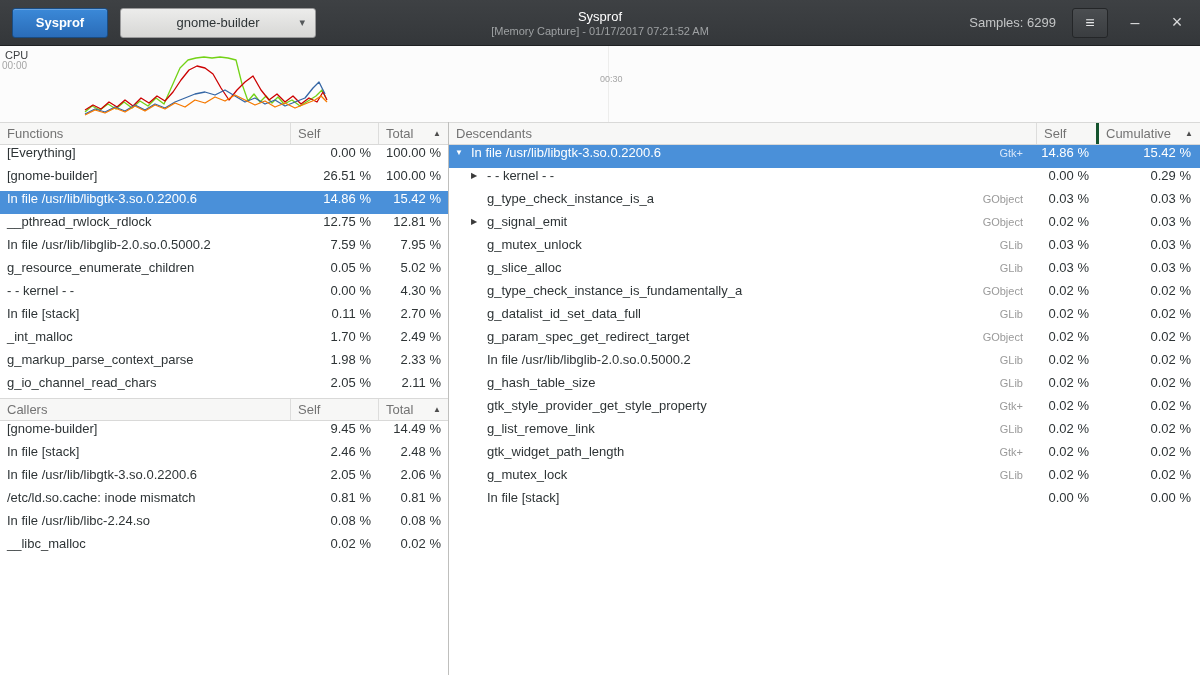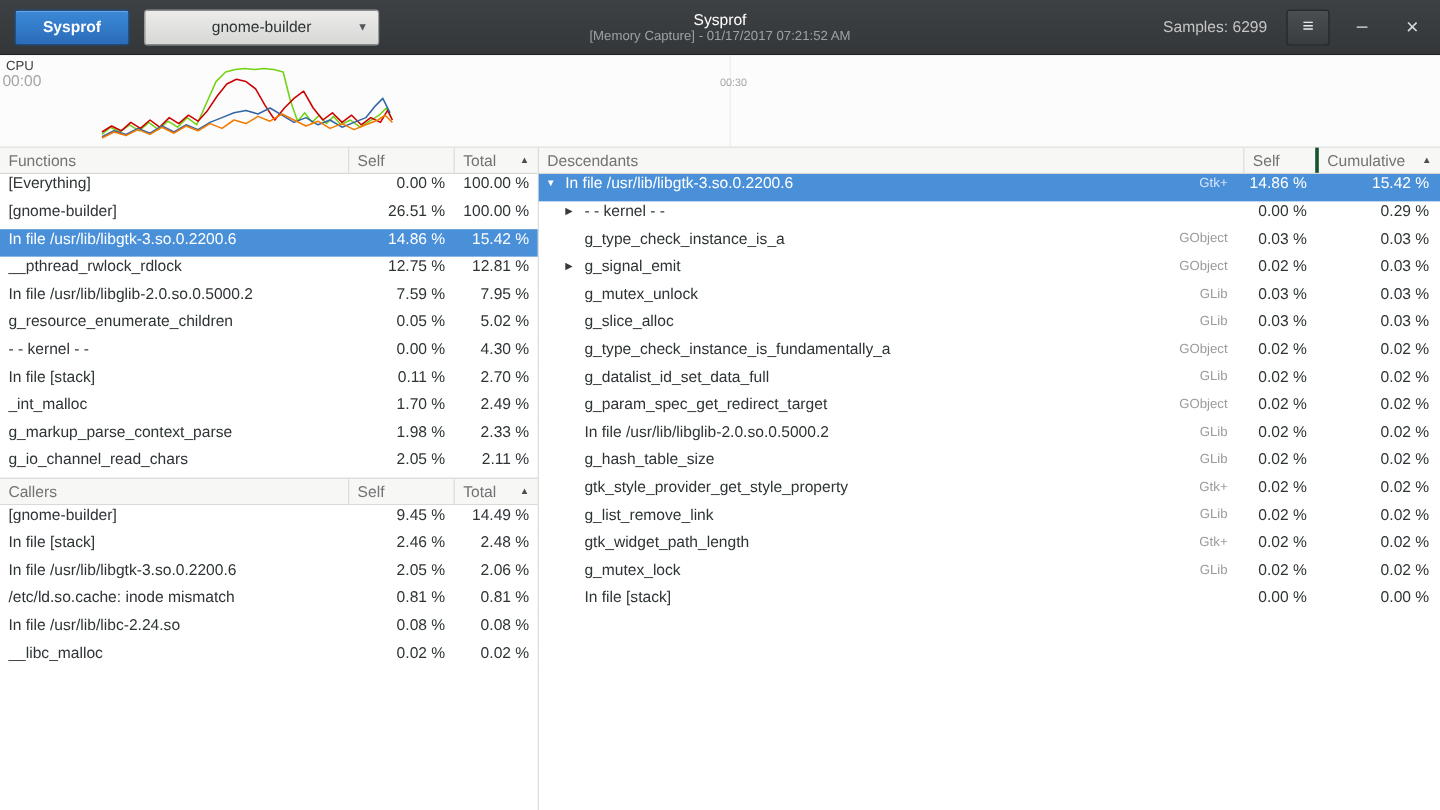"00:00" .t0 { font-size: 13px -> 10px }
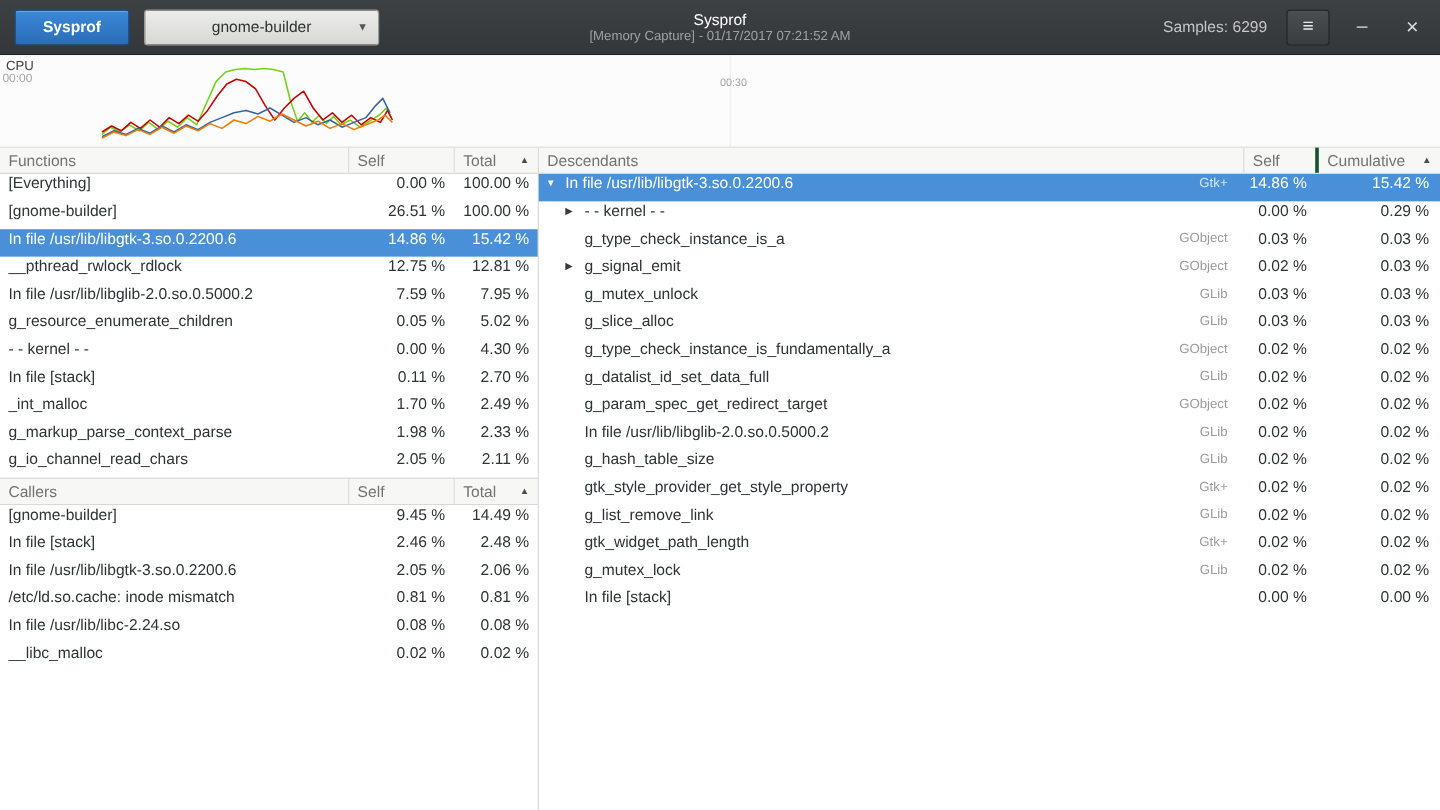"00:30" .t1 { top: 18px -> 28px }
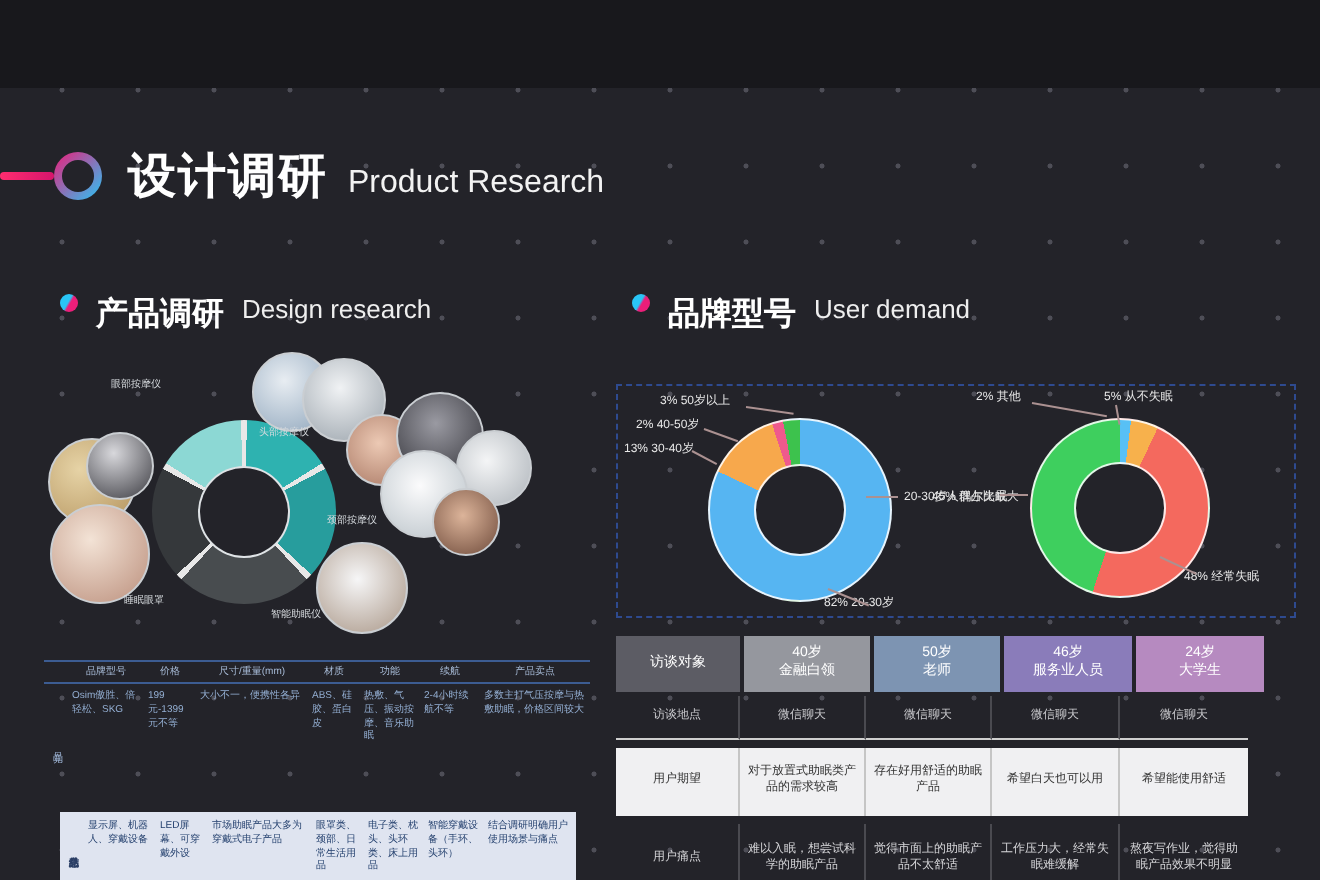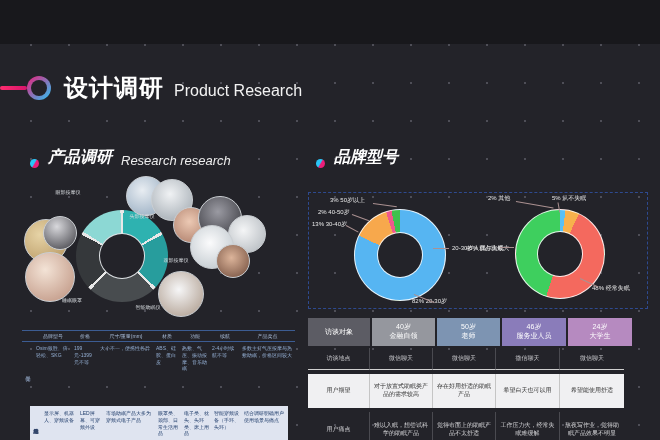"产品调研" .secrow { align-items: flex-end -> flex-start; font-style: italic -> none }
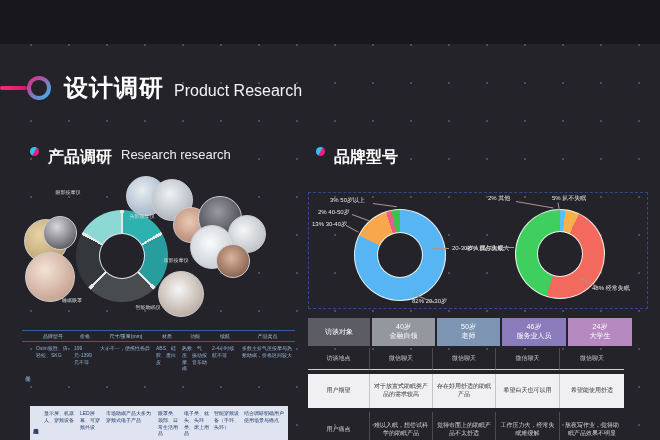"Research research" span.sec-en { text: Research -> Design }
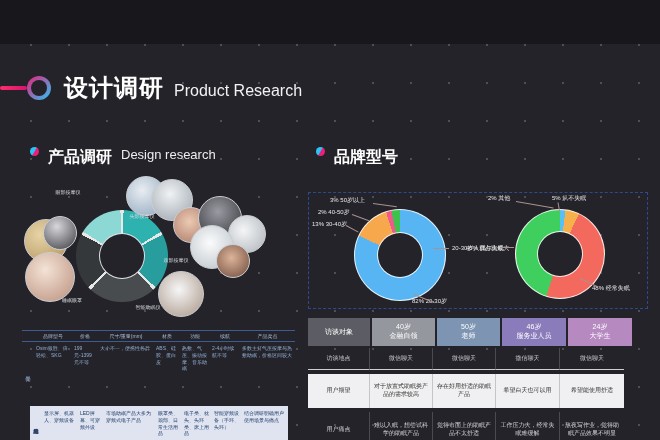"User demand" span.sec-en { html: none -> <span>User demand</span> }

-.-.-

PROBLEM DETAILS: Drop the pictures, then write out everything else in the records exactly.

RESULT OF THE TASK:
"00:00" .t0 { font-size: 13px -> 10px }
"00:30" .t1 { top: 18px -> 28px }
"产品调研" .secrow { align-items: flex-end -> flex-start; font-style: italic -> none }
"Research research" span.sec-en { text: Research -> Design }
"User demand" span.sec-en { html: none -> <span>User demand</span> }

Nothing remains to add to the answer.